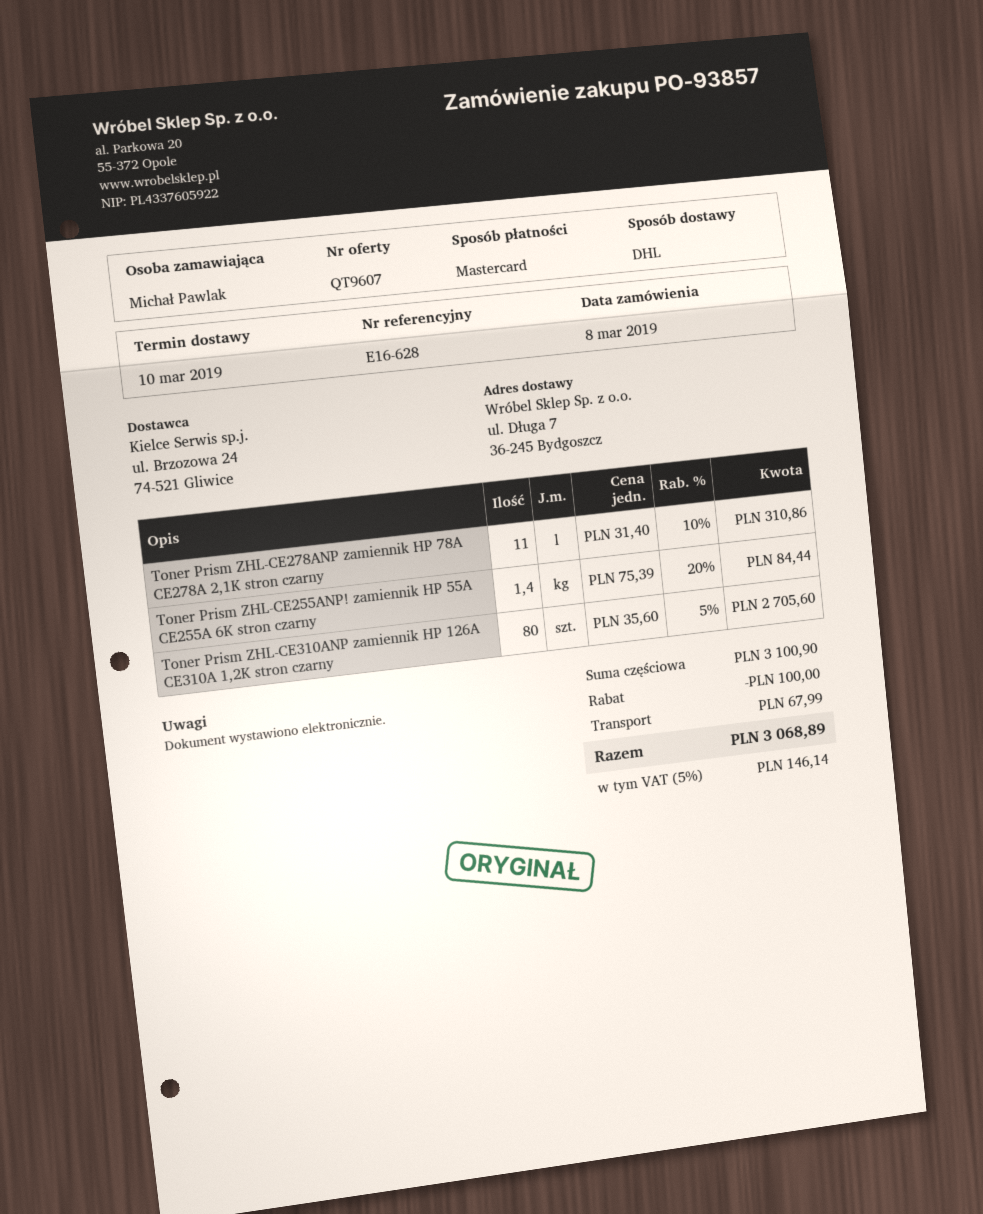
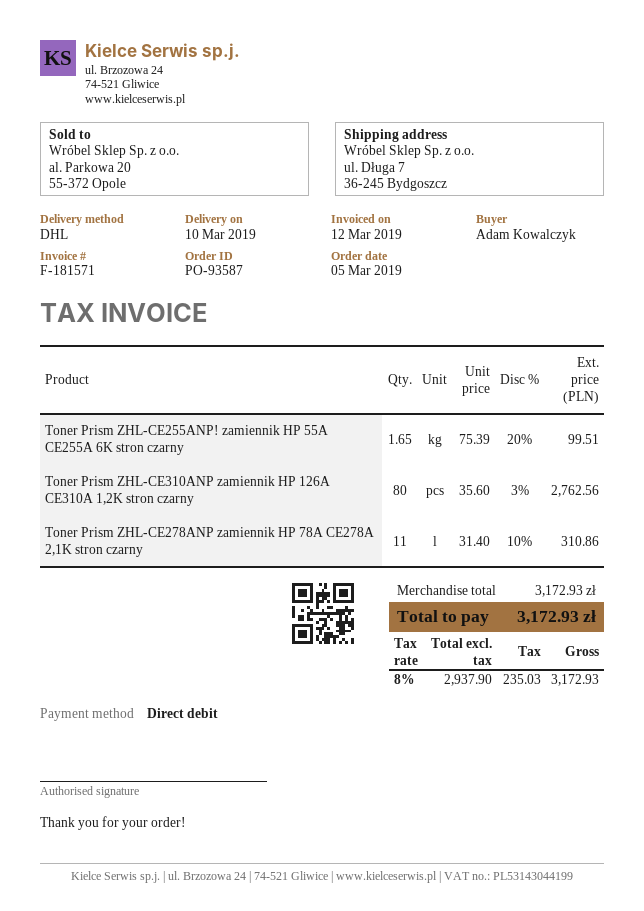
order number: PO-93857 -> PO-93587
order date: 2019-03-08 -> 2019-03-05
ordered by: Michał Pawlak -> Adam Kowalczyk
payment method: Mastercard -> direct debit
Toner Prism ZHL-CE255ANP! zamiennik HP 55A CE255A 6K stron czarny: 1.4 x 75.39 - 20% = 84.44 -> 1.65 x 75.39 - 20% = 99.51
Toner Prism ZHL-CE310ANP zamiennik HP 126A CE310A 1,2K stron czarny: 80 x 35.60 - 5% = 2705.60 -> 80 x 35.60 - 3% = 2762.56
subtotal: 3100.90 -> 3172.93
discount: 100.00 -> none
shipping: 67.99 -> none
tax: 5% = 146.14 -> 8% = 235.03
total: 3068.89 -> 3172.93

----------

* [ASSIGNED TASK] Your output is the lines from the top of the entries through the line containing "Toner Prism ZHL-CE310ANP", exactly as they stand. No pictures belong in it.

* [ANSWER BELOW]
order number: PO-93857 -> PO-93587
order date: 2019-03-08 -> 2019-03-05
ordered by: Michał Pawlak -> Adam Kowalczyk
payment method: Mastercard -> direct debit
Toner Prism ZHL-CE255ANP! zamiennik HP 55A CE255A 6K stron czarny: 1.4 x 75.39 - 20% = 84.44 -> 1.65 x 75.39 - 20% = 99.51
Toner Prism ZHL-CE310ANP zamiennik HP 126A CE310A 1,2K stron czarny: 80 x 35.60 - 5% = 2705.60 -> 80 x 35.60 - 3% = 2762.56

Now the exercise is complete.